Resolving Knowledge Conflicts in Domain-specific Data Selection: A Case Study on Medical Instruction-tuning
Journal:
arXiv
Published Date:
May 28, 2025
Abstract
Domain-specific instruction-tuning has become the defacto standard for
improving the performance of large language models (LLMs) in specialized
applications, e.g., medical question answering.
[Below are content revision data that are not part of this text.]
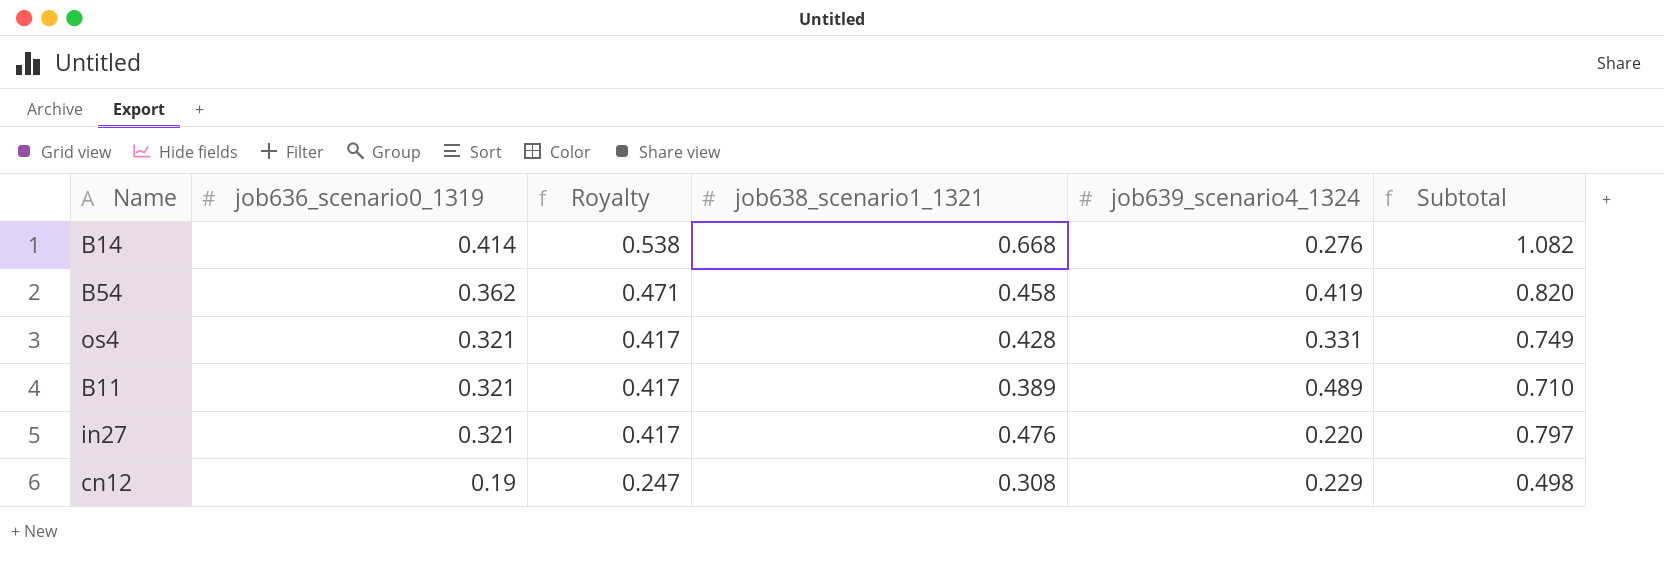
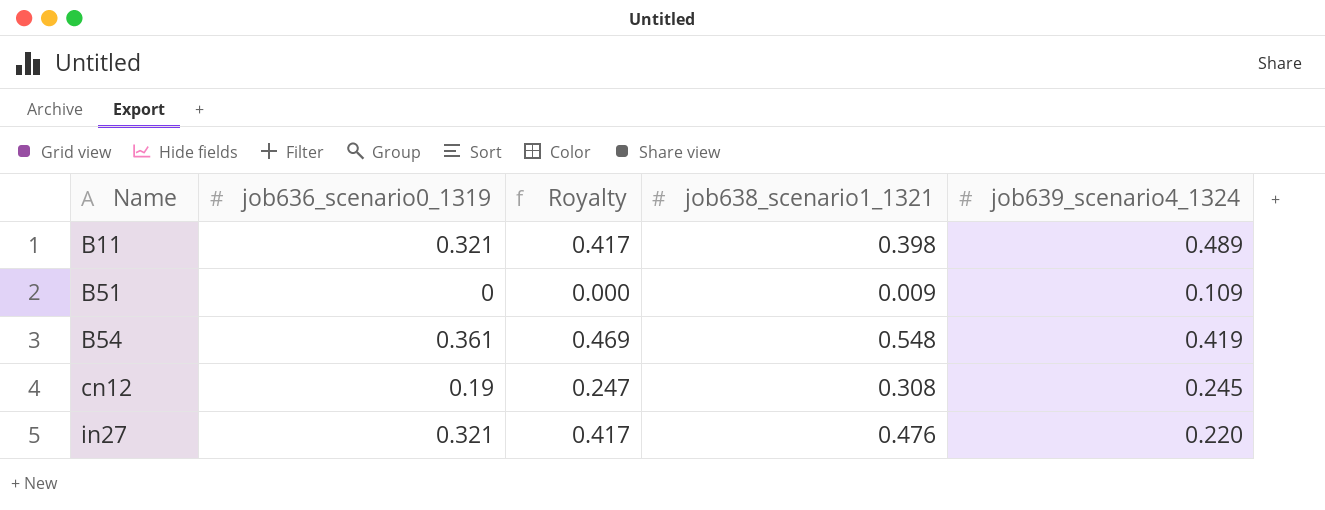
row order: job636_scenario0_1319 descending -> Name ascending
column Subtotal | formula: [job636_scenario0_1319] + [job638_scenario1_1321] -> none
row B14: 0.414 | 0.538 | 0.668 | 0.276 | 1.082 -> none
row os4: 0.321 | 0.417 | 0.428 | 0.331 | 0.749 -> none
B11 | job638_scenario1_1321: 0.389 -> 0.398
row B51: none -> 0 | 0.000 | 0.009 | 0.109
B54 | job636_scenario0_1319: 0.362 -> 0.361
B54 | Royalty: 0.471 -> 0.469
B54 | job638_scenario1_1321: 0.458 -> 0.548
cn12 | job639_scenario4_1324: 0.229 -> 0.245

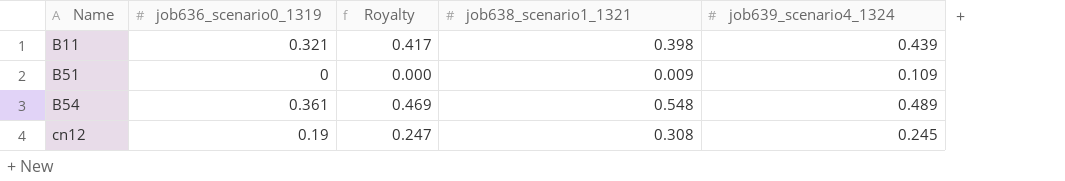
row in27: 0.321 | 0.417 | 0.476 | 0.220 -> none
B11 | job639_scenario4_1324: 0.489 -> 0.439
B54 | job639_scenario4_1324: 0.419 -> 0.489

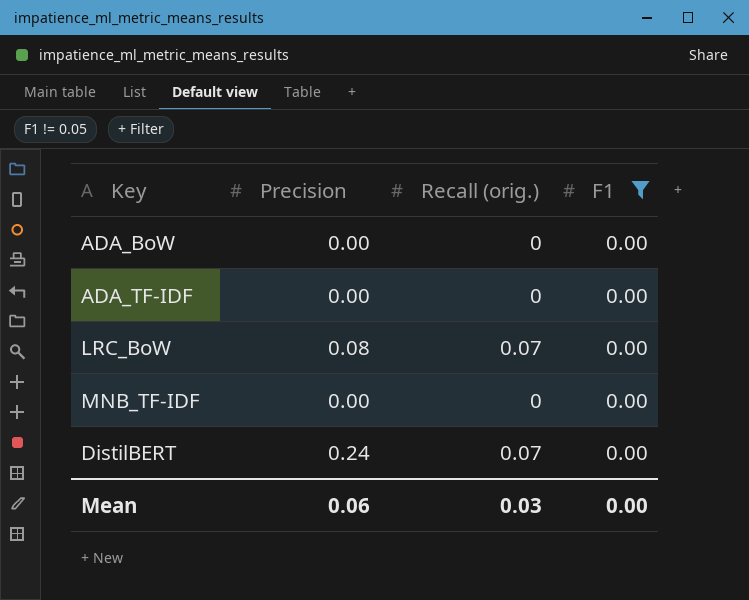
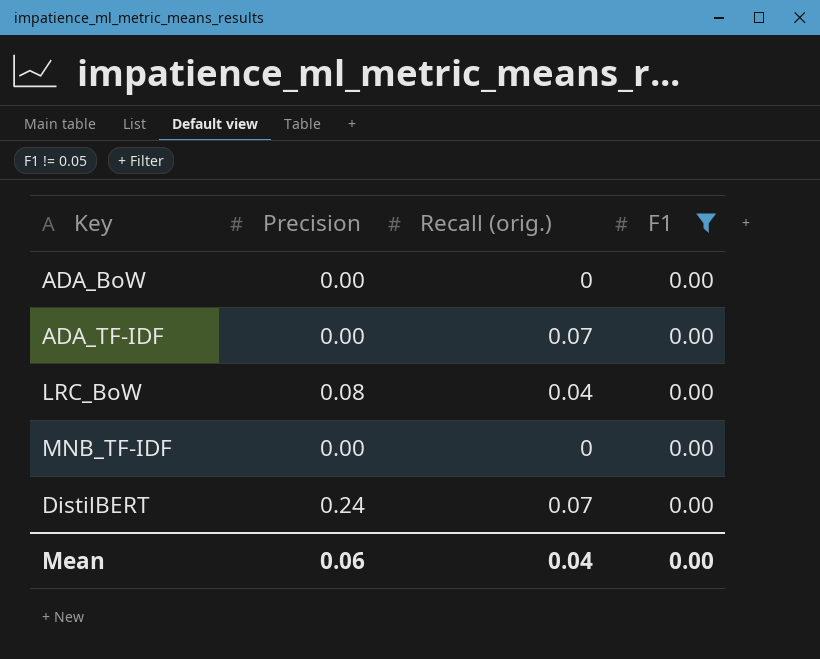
ADA_TF-IDF | Recall (orig.): 0 -> 0.07
LRC_BoW | Recall (orig.): 0.07 -> 0.04
Mean | Recall (orig.): 0.03 -> 0.04

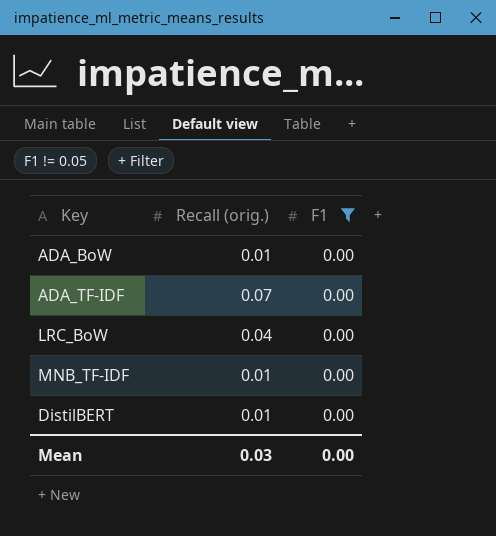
column Precision | position: 2 -> none
ADA_BoW | Recall (orig.): 0 -> 0.01
MNB_TF-IDF | Recall (orig.): 0 -> 0.01
DistilBERT | Recall (orig.): 0.07 -> 0.01
Mean | Recall (orig.): 0.04 -> 0.03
Since the instruction-tuning
dataset might contain redundant or low-quality data, data selection (DS) is
usually required to maximize the data efficiency. Despite the successes in the
general domain, current DS methods often struggle to select the desired data
for domain-specific instruction-tuning. One of the main reasons is that they
neglect the impact of knowledge conflicts, i.e., the discrepancy between LLMs'
pretrained knowledge and context knowledge of instruction data, which could
damage LLMs' prior abilities and lead to hallucination. To this end, we propose
a simple-yet-effective Knowledge-aware Data Selection (namely KDS) framework to
select the domain-specific instruction-tuning data that meets LLMs' actual
needs. The core of KDS is to leverage two knowledge-aware metrics for
quantitatively measuring knowledge conflicts from two aspects: context-memory
knowledge alignment and intra-memory knowledge consistency. By filtering the
data with large knowledge conflicts and sampling the high-quality and diverse
data, KDS can effectively stimulate the LLMs' abilities and achieve better
domain-specific performance. Taking the medical domain as the testbed, we
conduct extensive experiments and empirically prove that KDS surpasses the
other baselines and brings significant and consistent performance gains among
all LLMs. More encouragingly, KDS effectively improves the model generalization
and alleviates the hallucination problem.